Des amis cinéastes, journalistes
ou voyageurs avertis m’avaient beaucoup parlé des cascades de Tlemcen, les vantant
et me rapportant même comment un Bachir Hadj Ali, alors jeune responsable
politique en clandestinité dans les années 50, s’extasiait au lumineux plaisir de
cerisiers sauvages au bord d’eaux fraiches et limpides… C’était avant que les
travaux du barrage de Meffrouch (« l’étalé »)

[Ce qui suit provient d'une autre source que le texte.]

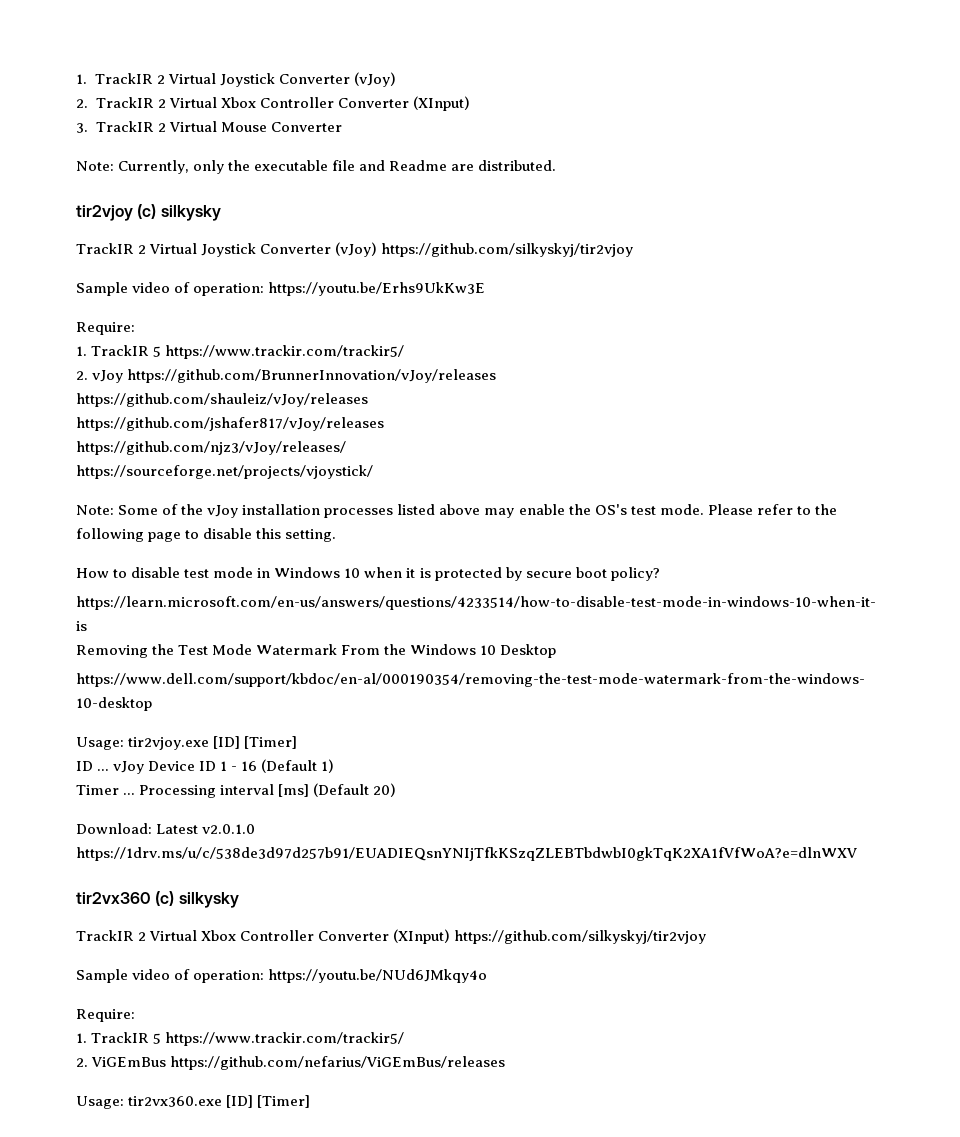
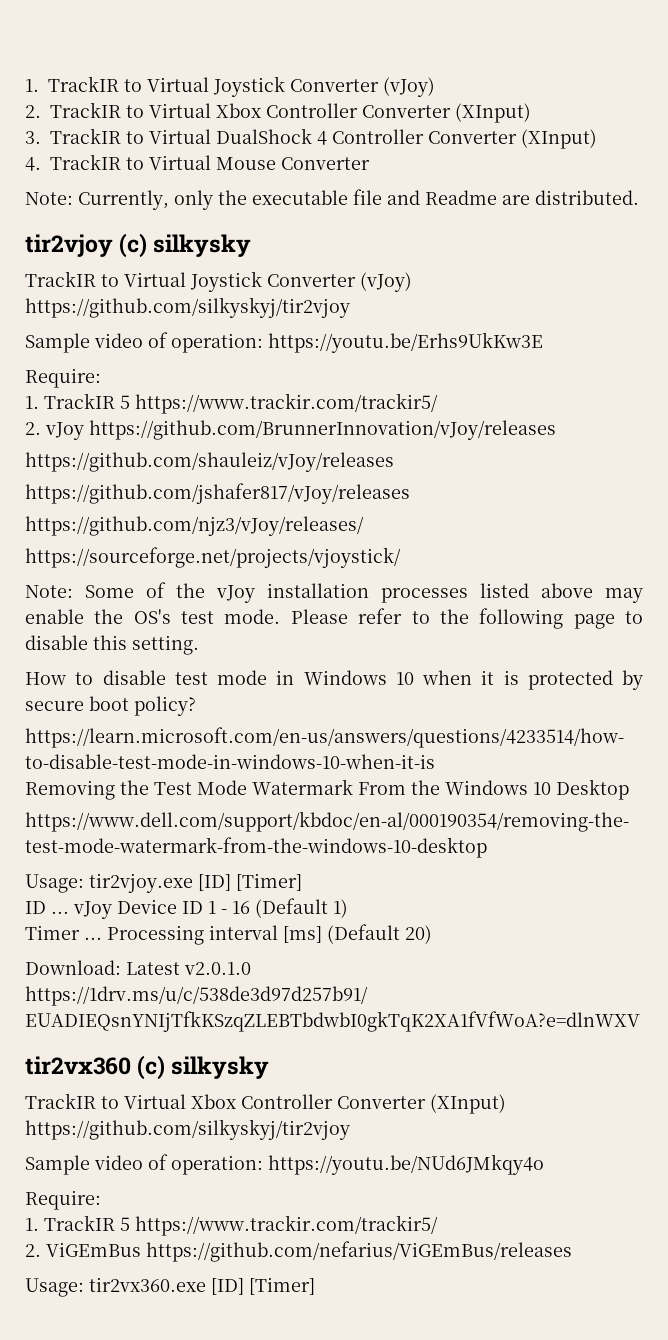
- 1. TrackIR 2 Virtual Joystick Converter (vJoy)
+ 1. TrackIR to Virtual Joystick Converter (vJoy)
- 2. TrackIR 2 Virtual Xbox Controller Converter (XInput)
+ 2. TrackIR to Virtual Xbox Controller Converter (XInput)
- 3. TrackIR 2 Virtual Mouse Converter
+ 3. TrackIR to Virtual DualShock 4 Controller Converter (XInput)
+ 4. TrackIR to Virtual Mouse Converter
- TrackIR 2 Virtual Joystick Converter (vJoy) https://github.com/silkyskyj/tir2vjoy
+ TrackIR to Virtual Joystick Converter (vJoy) https://github.com/silkyskyj/tir2vjoy
- TrackIR 2 Virtual Xbox Controller Converter (XInput) https://github.com/silkyskyj/tir2vjoy
+ TrackIR to Virtual Xbox Controller Converter (XInput) https://github.com/silkyskyj/tir2vjoy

ne soient achevés en 1960…
Panorama paradisiaque d’
El Ourit (Photo d’archives)
Ces chutes de cascades d’El Ourit (le gouffre) , les tlemcéniens y vont
en petits groupes de camarades ou en famille ainsi que les touristes par la
vieille route en lacets reliant Tlemcen à Alger par Sidi Bel Abbès et Mohammedia,
que l’autoroute est-ouest aujourd’hui a remplacée, bien loin des pics
escarpés avec un de ses passages qu’on nommait « le col du juif » ….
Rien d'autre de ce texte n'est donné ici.